Mais tu nous as dit que tu nous avais créés à ton image,

alors n’est-il pas normal que nous parlions de toi

à partir de notre propre expérience ?

Donne-nous cependant de ne pas t’enfermer

dans les images que nous nous faisons de toi,

et viens nous surprendre par ta manière d’être différent,

à la fois plus belle, plus riche, et plus mystérieuse.

Nous te le demandons par Jésus, notre Seigneur.

Intentions

Seigneur, au nom de l’image que nous nous sommes faite de toi,

notre Église s’est montrée intolérante pendant des siècles

et parfois violente :

aujourd’hui, donne-nous de découvrir chez les autres

des véritables richesses

et de pouvoir ainsi élargir nos horizons.
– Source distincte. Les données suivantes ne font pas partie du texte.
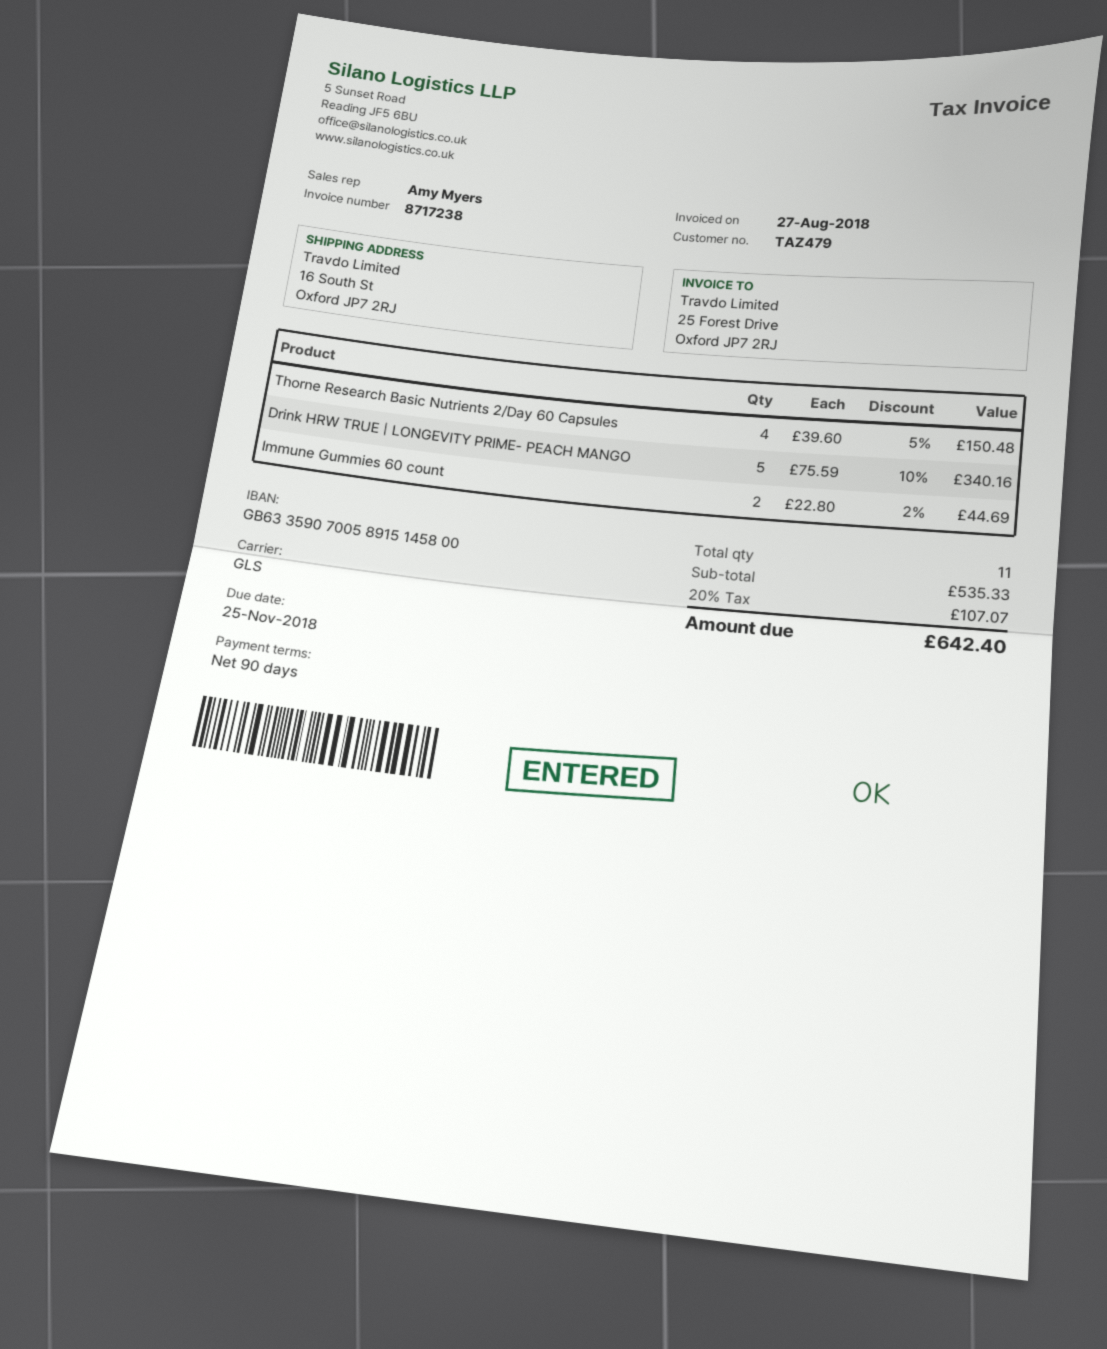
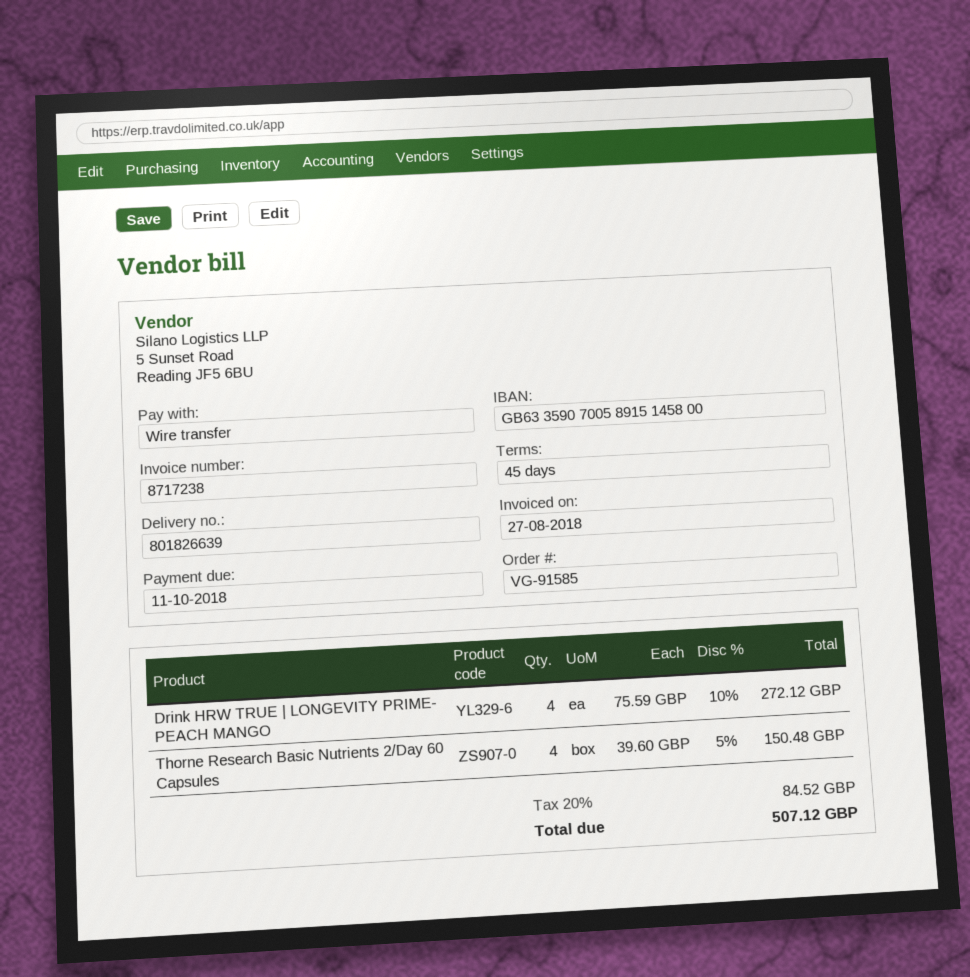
payment terms: 90 days -> 45 days
due date: 2018-11-25 -> 2018-10-11
Drink HRW TRUE | LONGEVITY PRIME- PEACH MANGO: 5 x 75.59 - 10% = 340.16 -> 4 x 75.59 - 10% = 272.12
Immune Gummies 60 count: 2 x 22.80 - 2% = 44.69 -> none
tax: 20% = 107.07 -> 20% = 84.52
total: 642.40 -> 507.12

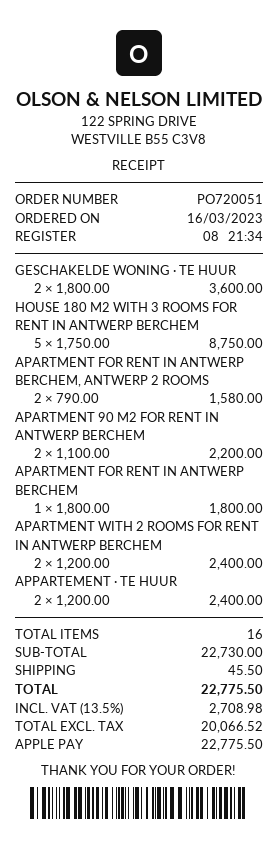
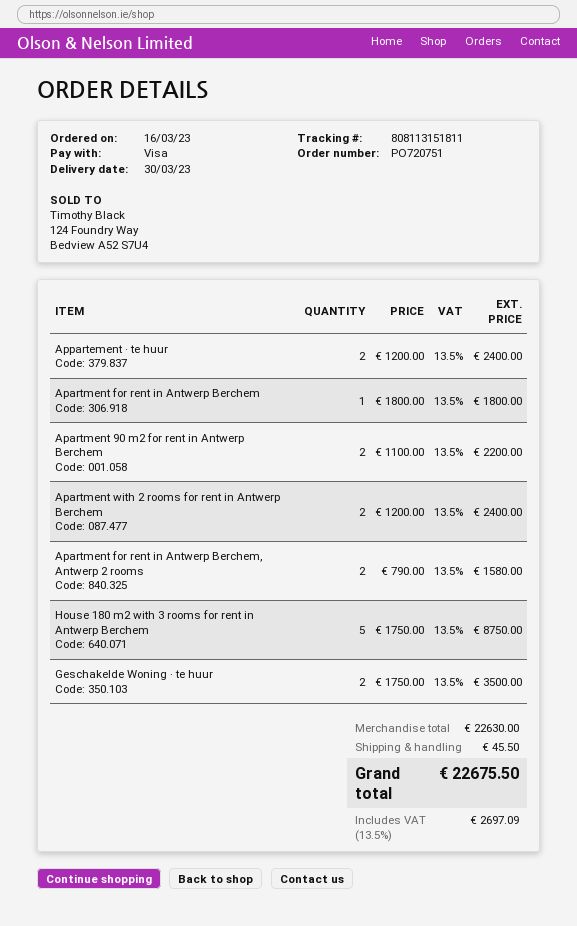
order number: PO720051 -> PO720751
payment method: Apple Pay -> Visa
GESCHAKELDE WONING · TE HUUR: 2 x 1800.00 = 3600.00 -> 2 x 1750.00 = 3500.00
subtotal: 22730.00 -> 22630.00
tax: 13.5% = 2708.98 -> 13.5% = 2697.09
total: 22775.50 -> 22675.50

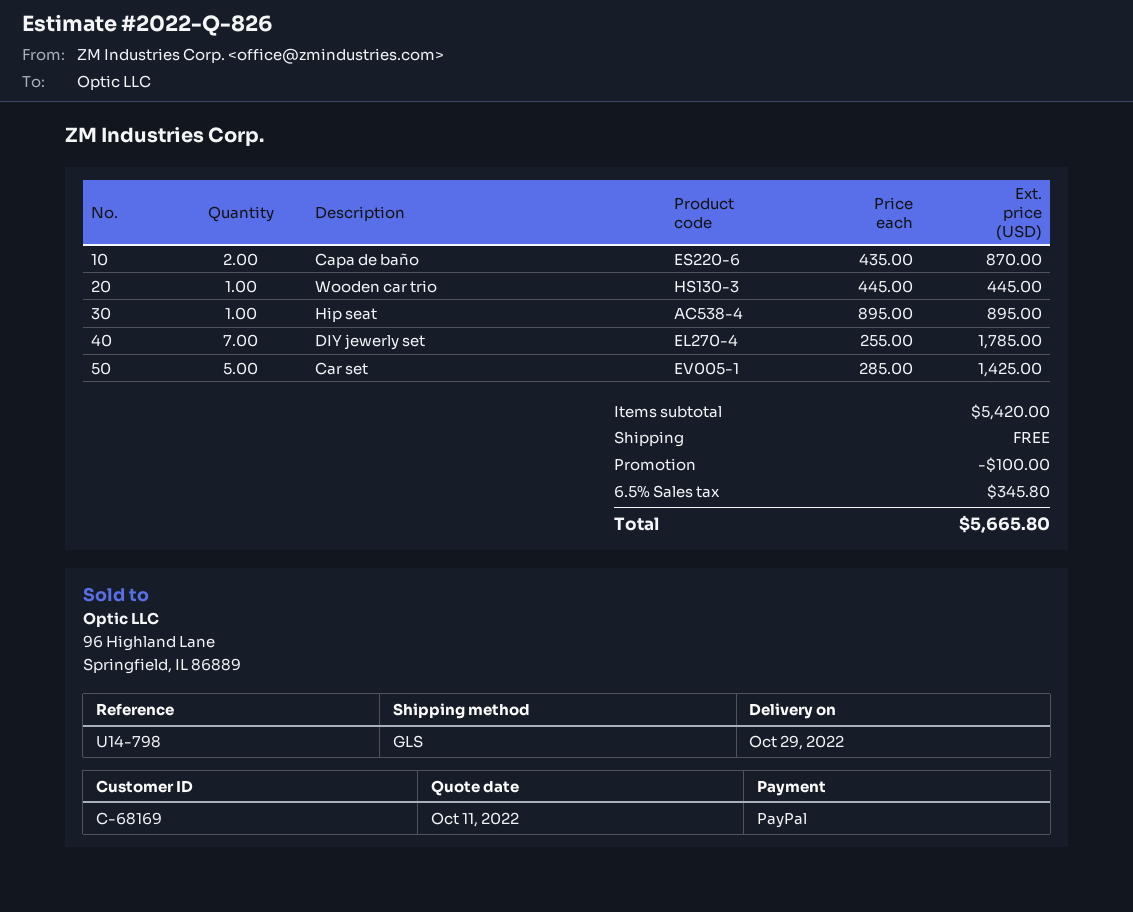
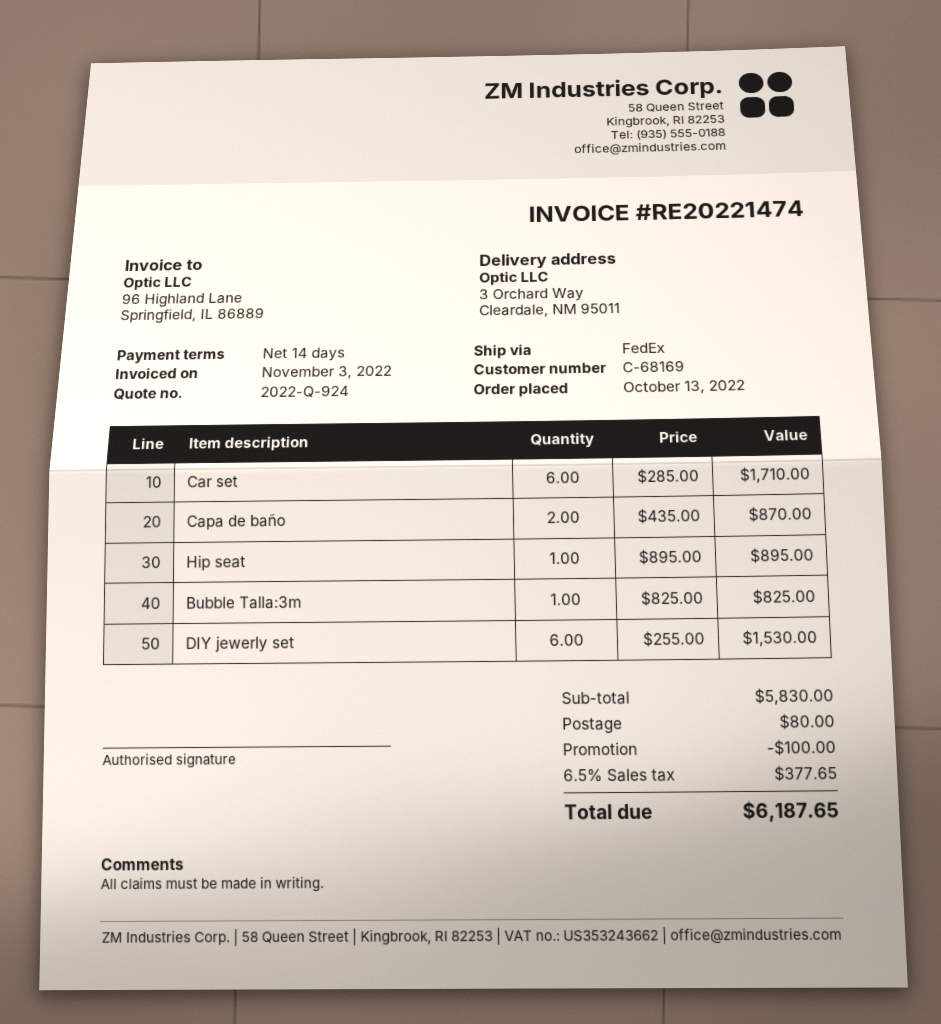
quote number: 2022-Q-826 -> 2022-Q-924
shipping method: GLS -> FedEx
Wooden car trio: 1 x 445.00 = 445.00 -> none
DIY jewerly set: 7 x 255.00 = 1785.00 -> 6 x 255.00 = 1530.00
Car set: 5 x 285.00 = 1425.00 -> 6 x 285.00 = 1710.00
Bubble Talla:3m: none -> 1 x 825.00 = 825.00
subtotal: 5420.00 -> 5830.00
shipping: 0.00 -> 80.00
tax: 6.5% = 345.80 -> 6.5% = 377.65
total: 5665.80 -> 6187.65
Seigneur, c’est en invoquant ton nom, Allah,

ce nom qui est commun à toutes les traditions de foi

dans le monde arabe,

que des minorités musulmanes idéologisées et radicalisées

promeuvent la violence et les actes terroristes,

révèle-leur ton véritable visage

et pardonne-leur.

Seigneur, c’est à partir de fausses images de ce que tu es en vérité,

que certains athées non seulement nient que tu existes,

mais condamnent toutes les religions

avec beaucoup d’intolérance,

fais que nous puissions davantage dialoguer,

chercher à nous comprendre les uns les autres

au profit du bien de tous,

dans une société de plus en plus marquée par la diversité des convictions.